TDYリモデルスマイル作品コンテスト

2012年入賞作品発表!

審査の様子

2012年度も皆様から多数の応募をいただき、誠にありがとうございました。
去る2012年11月26日・27日の2日間にわたって厳正な審査を行い、全国最優秀賞作品、および各部門の上位入賞作品を決定いたしました。審査員の講評とともに発表いたします。

事例シートの作り方で印象に差がつく

 今回の応募総数は3025点。残念ながら前年よりやや減少しましたが、「それでも3000点を超える作品が寄せられた本コンテストの意義は大きいですね。全般的に施工内容も事例シートの作り方も見応えのあるものが多く、年々レベルアップしていることを実感しました」と話されるのは、審査員を務めて今回で5年目となる竜口隆三先生。

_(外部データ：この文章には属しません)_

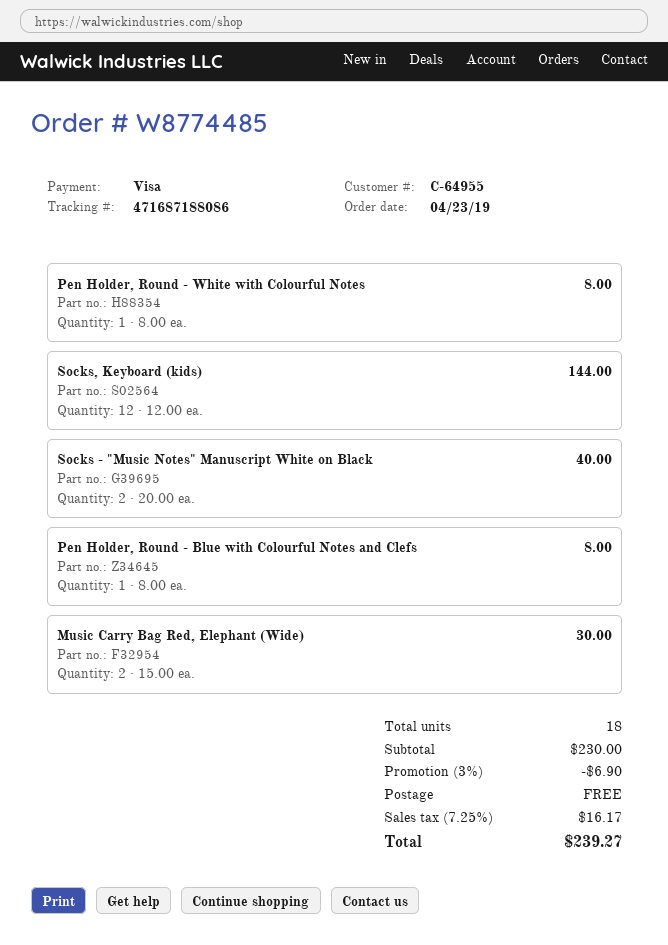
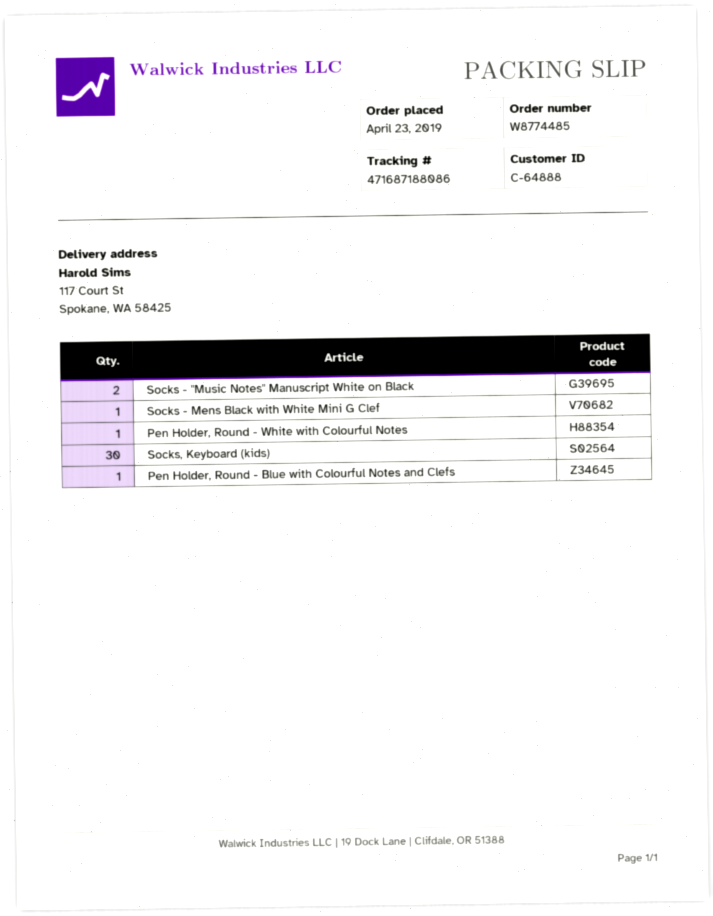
customer number: C-64955 -> C-64888
Socks, Keyboard (kids): 12 -> 30
Music Carry Bag Red, Elephant (Wide): 2 -> none
Socks - Mens Black with White Mini G Clef: none -> 1

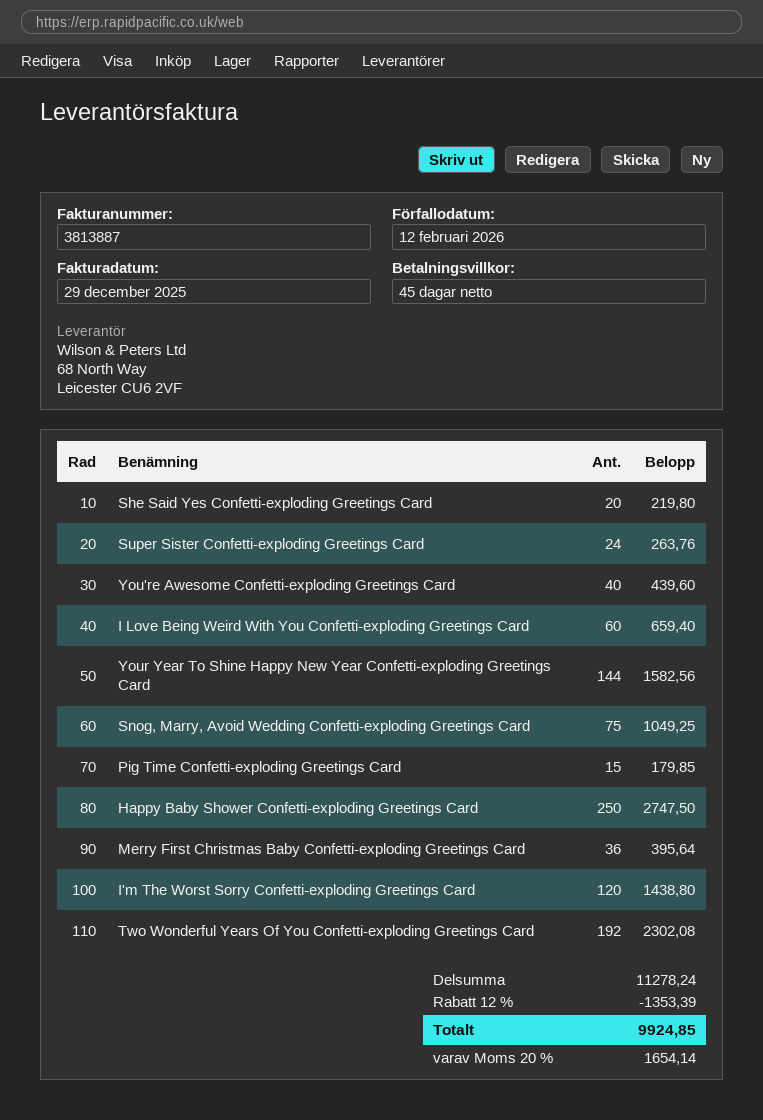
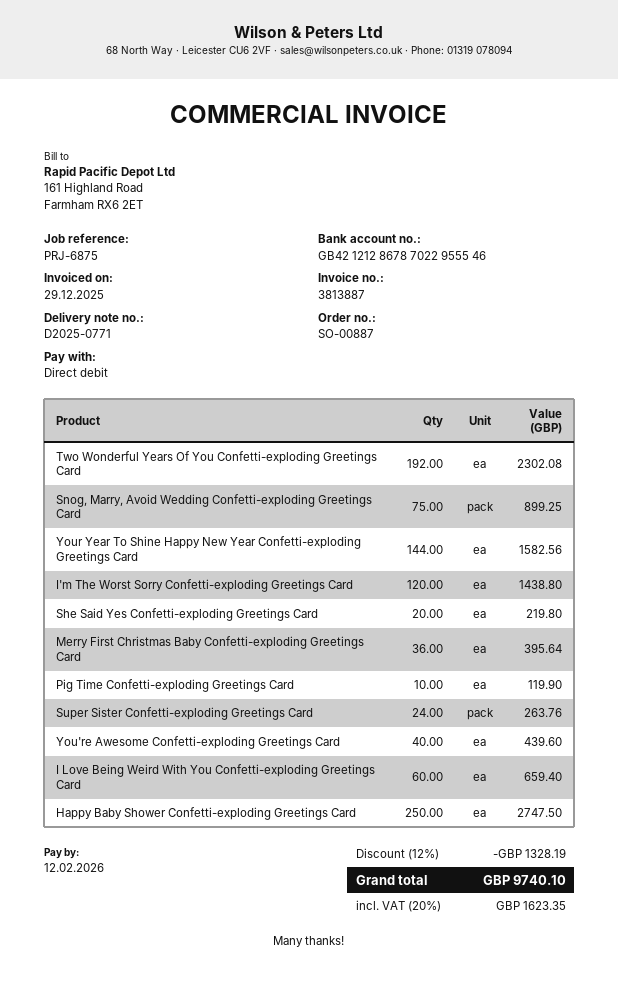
Snog, Marry, Avoid Wedding Confetti-exploding Greetings Card: 75 for 1049.25 -> 75 for 899.25
Pig Time Confetti-exploding Greetings Card: 15 for 179.85 -> 10 for 119.90
discount: 12% = 1353.39 -> 12% = 1328.19
tax: 20% = 1654.14 -> 20% = 1623.35
total: 9924.85 -> 9740.10

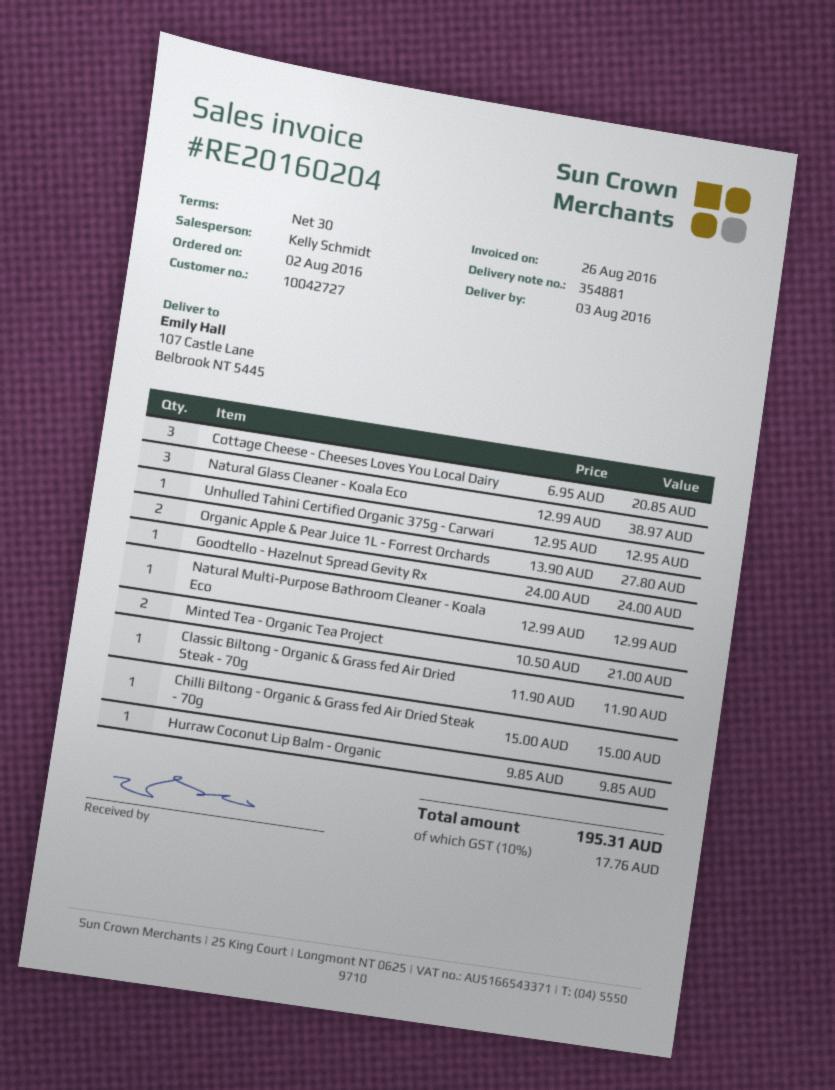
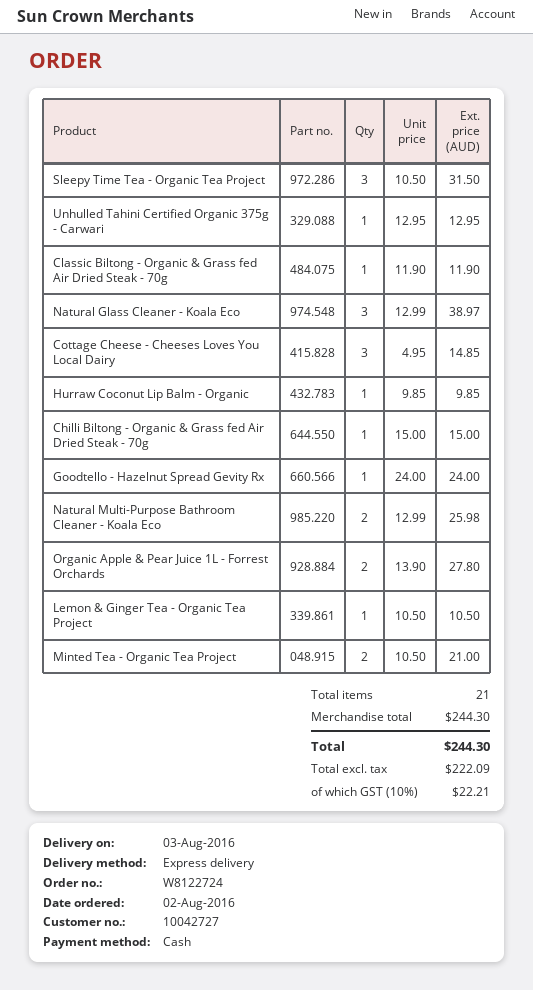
Cottage Cheese - Cheeses Loves You Local Dairy: 3 x 6.95 = 20.85 -> 3 x 4.95 = 14.85
Natural Multi-Purpose Bathroom Cleaner - Koala Eco: 1 x 12.99 = 12.99 -> 2 x 12.99 = 25.98
Sleepy Time Tea - Organic Tea Project: none -> 3 x 10.50 = 31.50
Lemon & Ginger Tea - Organic Tea Project: none -> 1 x 10.50 = 10.50
tax: 10% = 17.76 -> 10% = 22.21
total: 195.31 -> 244.30

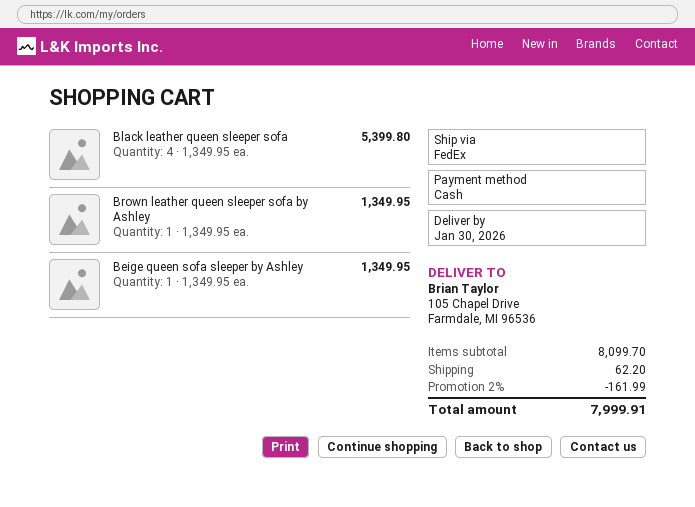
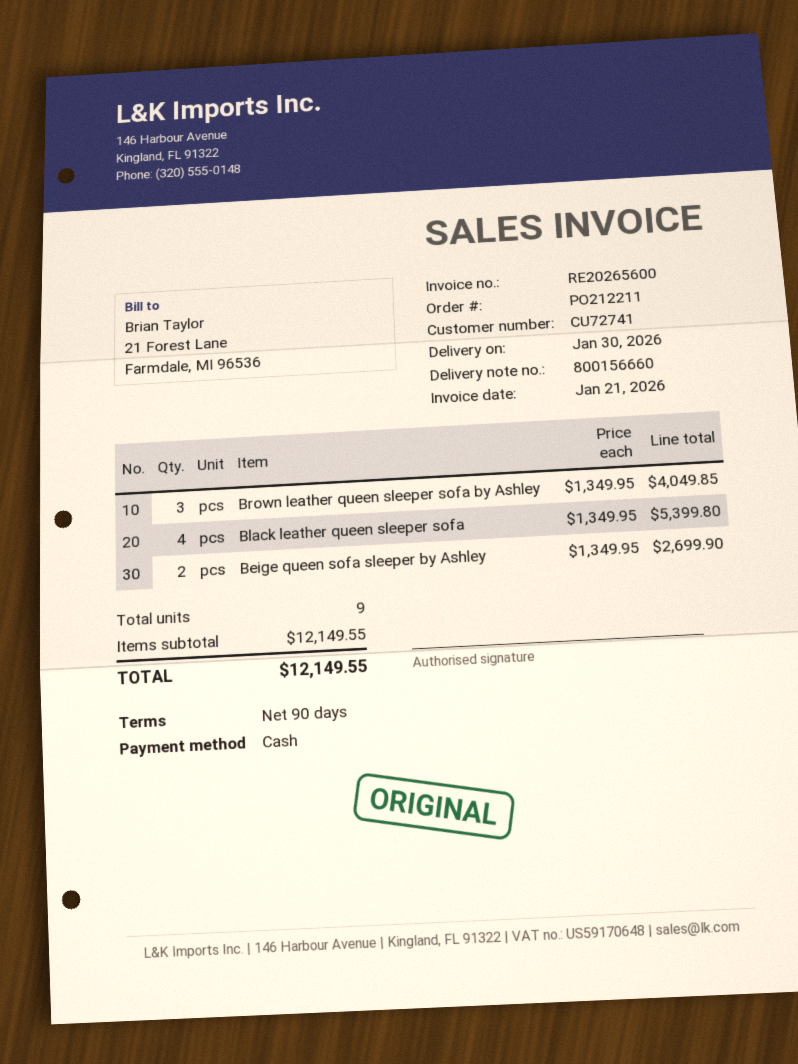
Brown leather queen sleeper sofa by Ashley: 1 x 1349.95 = 1349.95 -> 3 x 1349.95 = 4049.85
Beige queen sofa sleeper by Ashley: 1 x 1349.95 = 1349.95 -> 2 x 1349.95 = 2699.90
subtotal: 8099.70 -> 12149.55
discount: 2% = 161.99 -> none
shipping: 62.20 -> none
total: 7999.91 -> 12149.55

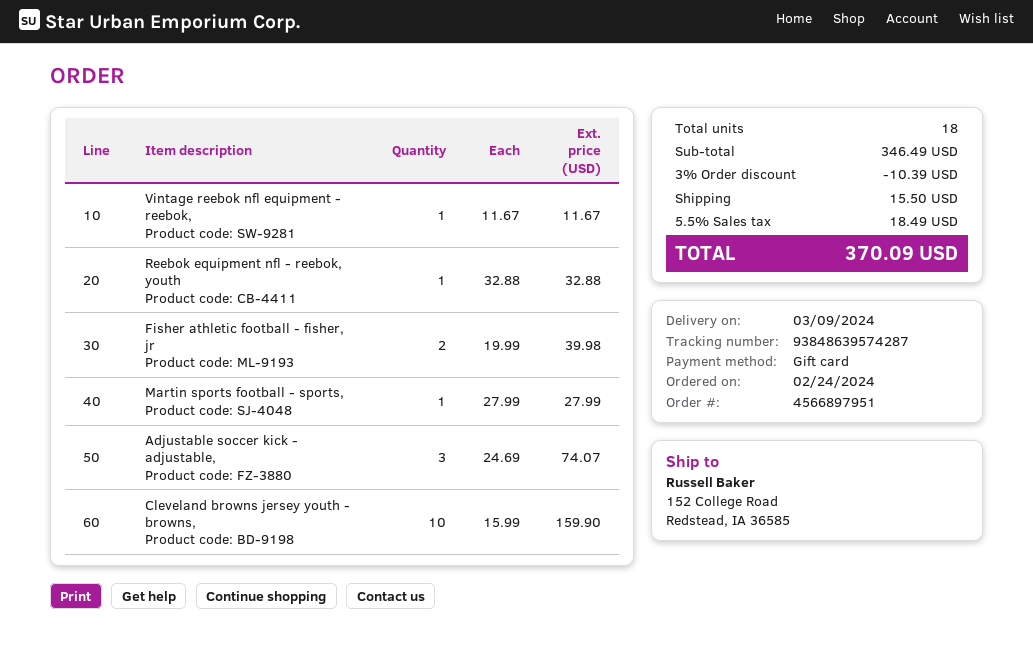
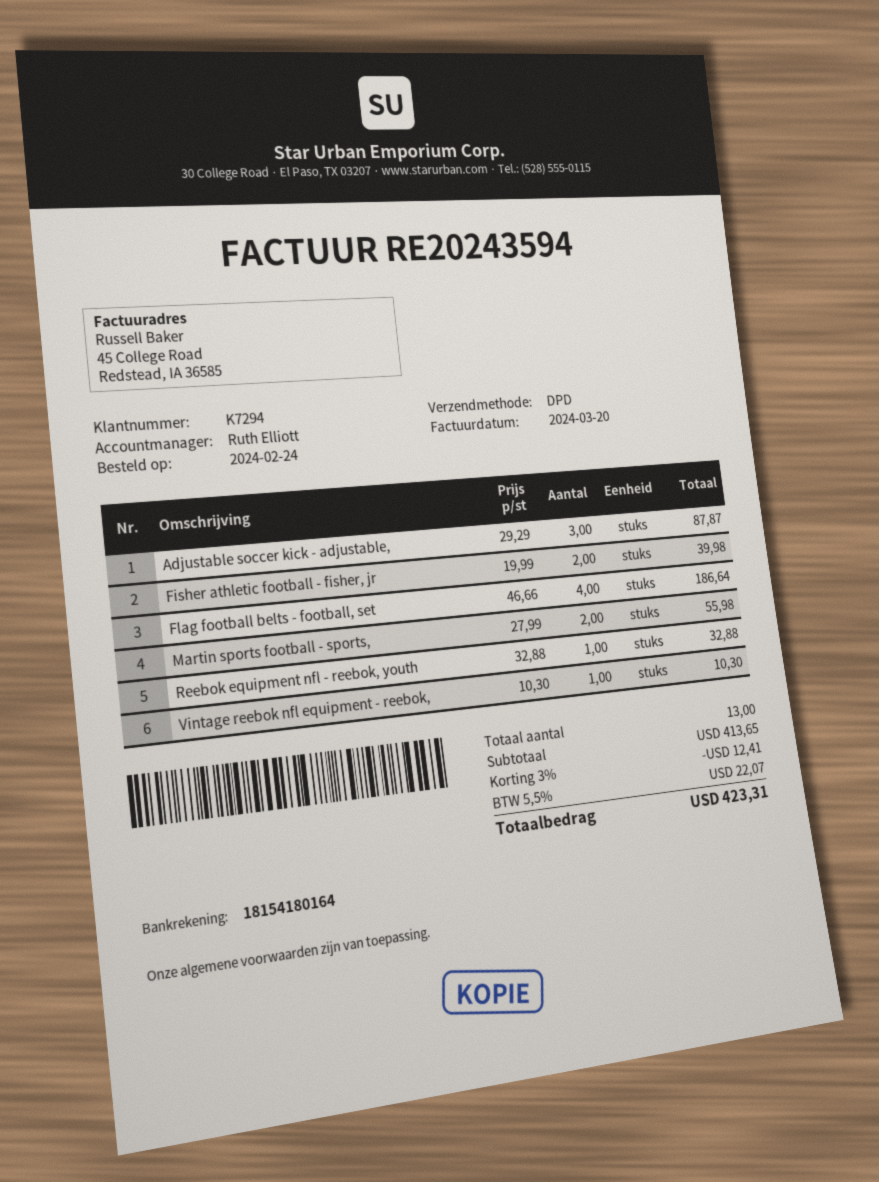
Vintage reebok nfl equipment - reebok,: 1 x 11.67 = 11.67 -> 1 x 10.30 = 10.30
Martin sports football - sports,: 1 x 27.99 = 27.99 -> 2 x 27.99 = 55.98
Adjustable soccer kick - adjustable,: 3 x 24.69 = 74.07 -> 3 x 29.29 = 87.87
Cleveland browns jersey youth - browns,: 10 x 15.99 = 159.90 -> none
Flag football belts - football, set: none -> 4 x 46.66 = 186.64
total quantity: 18 -> 13
subtotal: 346.49 -> 413.65
discount: 3% = 10.39 -> 3% = 12.41
shipping: 15.50 -> none
tax: 5.5% = 18.49 -> 5.5% = 22.07
total: 370.09 -> 423.31

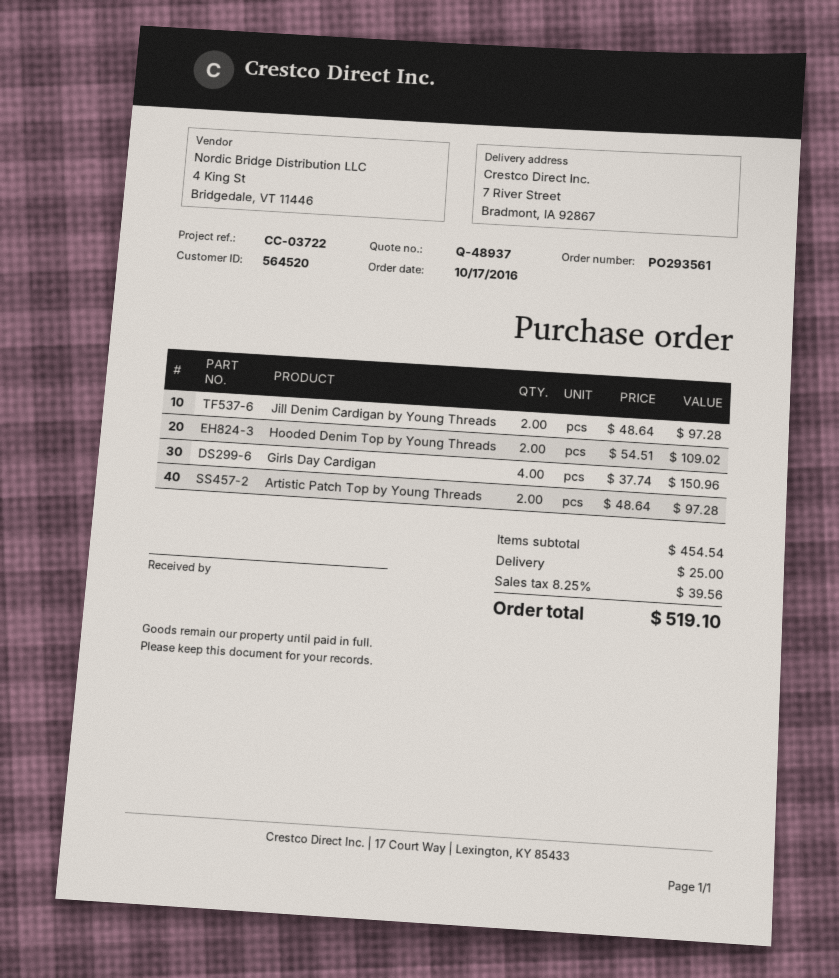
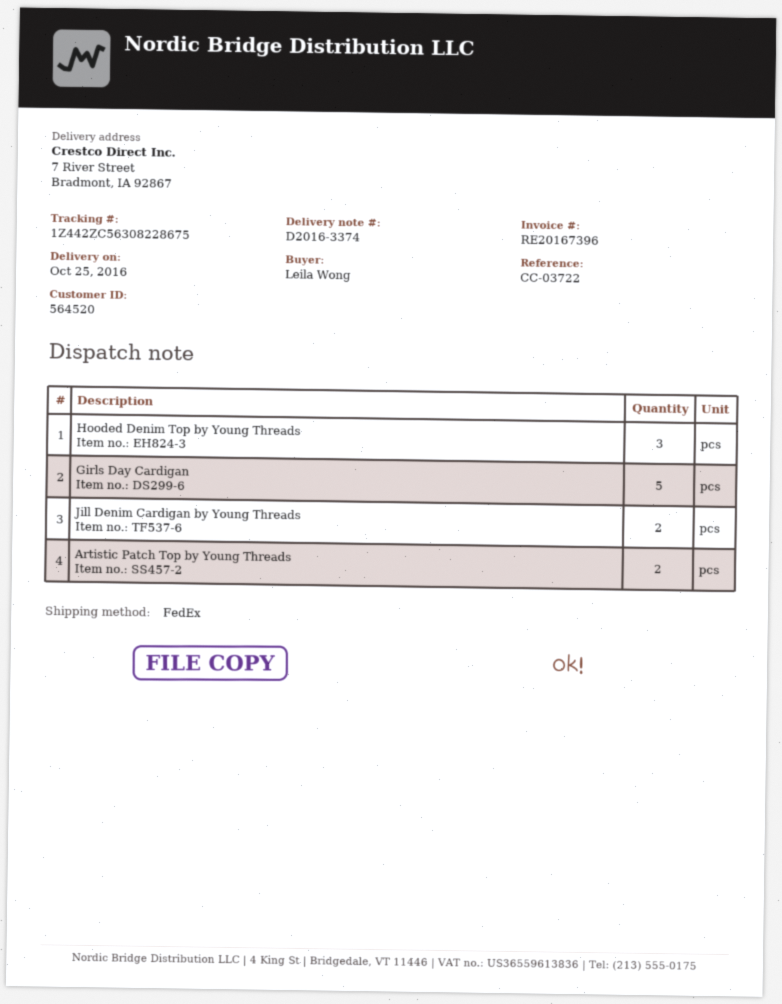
Hooded Denim Top by Young Threads: 2 -> 3
Girls Day Cardigan: 4 -> 5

2年目の西岡麻里子先生も「コストをかけた見栄えの良い事例というものだけでなく、ローコストでも工夫を凝らした素晴らしい事例がたくさんあり、そういう作品には特に目が止まりました」と話されます。ただし、事例シートの作り方によって、作品の印象は変わるもの。「どんなに内容の濃いリモデル作品であっても、事例シートに盛り込まれた情報が少なかったり、作り方にオリジナリティーがない、訴求ポイントがわかりにくいなど、事例シート自体に魅力がないと審査する側に長所が伝わってきません。そうすると高い評価にもつながりにくいですね」とお二人は指摘されます。
 その点でお二人とも迷うことなくナンバーワンの評価をされたのが、今回の全国最優秀賞作品です。お施主様のリモデルへの思い入れや期待感、それに応えようとしたリモデル店の熱意や創意工夫、そしてできあがった新しい空間でのお施主様のイキイキとした暮らしなどが事例シートから読み取ることができ、ハイレベルな作品の中でも一番目を引いた作品と言えます。「プレゼンテーション力に優れた事例シートの勝利とも言えますが、しっかりと書き込まれたシートから何よりもお施主様の笑顔が見えるような温かみが伝わってきたのが一番のポイント。それは、お施主様とリモデル店とがきちんとコミュニケーションを取り、良い関係を築くことができた証拠です。まさにリモデルの原点のような作品」と、お二人は絶賛されていました。

耐震性・バリアフリー対策は今や当たり前に

 今回、耐震性の向上を考慮した作品が増えたことも特徴のひとつでした。それは言うまでもなく2011年の東日本大震災の影響であり、リモデルにおいても必要不可欠なテーマになってきたと言えるでしょう。筋交をデザイン化して新たに空間に取り入れるといった手法もありますが、耐震補強のほとんどは目に見えない部分であり、コストもかかるだけに、お施主様に信頼と納得をしていただけるかが重要です。
 高齢化が進む中、バリアフリー対策やユニバーサルデザインを重要視する傾向もますます顕著となっています。「足腰が弱くなって今すぐ必要という段階になってからリモデルするのではなく、元気なうちに早めに対策を図るのが理想的。リモデル店の皆さんからもぜひ早めに提案していただきたい」と竜口先生。
 また、提案力の面で西岡先生が推奨されるのは「お施主様が日常生活の中でふと幸せな気持ちになれるような、気の利いたアイデアや洒落たデザインを大事にすること。そんな提案力を磨くことが、お施主様の喜びにつながると思います」と話されます。最後に、「事例シートをコンテストのために作るのではなく、ふだんから一つひとつの事例をまとめ、営業ツールに生かしてほしい。より良い事例シートづくりに励んで、お客様に実力をアピールしてください」とお二人からのエールも。今後も、お客様に喜んでいただけるリモデルのために邁進してください。

審査員
西岡 麻里子 先生
西岡 麻里子 先生

一級建築士。アトリエ楽 一級建築士事務所主宰。埼玉県生まれ。日本女子大学住居学科卒。「どこの家も散らかっているし、家族の会話は少ない」を前提に、楽しい暮らしができる家づくりを日々模索する。著書に、吉田桂二氏らとの共著「暮らしから描くキッチンと収納の作り方」(彰国社)、女性建築技術者の会名義での「家づくりのバイブル」(三省堂)など。
竜口 隆三 先生
竜口 隆三 先生

西日本工業大学デザイン学部教授・博士(人間環境デザイン学)。東陶機器㈱(現TOTO(株))にて長年水まわり設備機器・福祉機器を中心としたバリアフリー化の研究・開発業務に従事し、2002年同社内に設立されたUD(ユニバーサルデザイン)研究所の初代所長に就任。現在は西日本工業大学で教鞭を執るほか、国内外でUDを中心とした講演活動も精力的にこなす。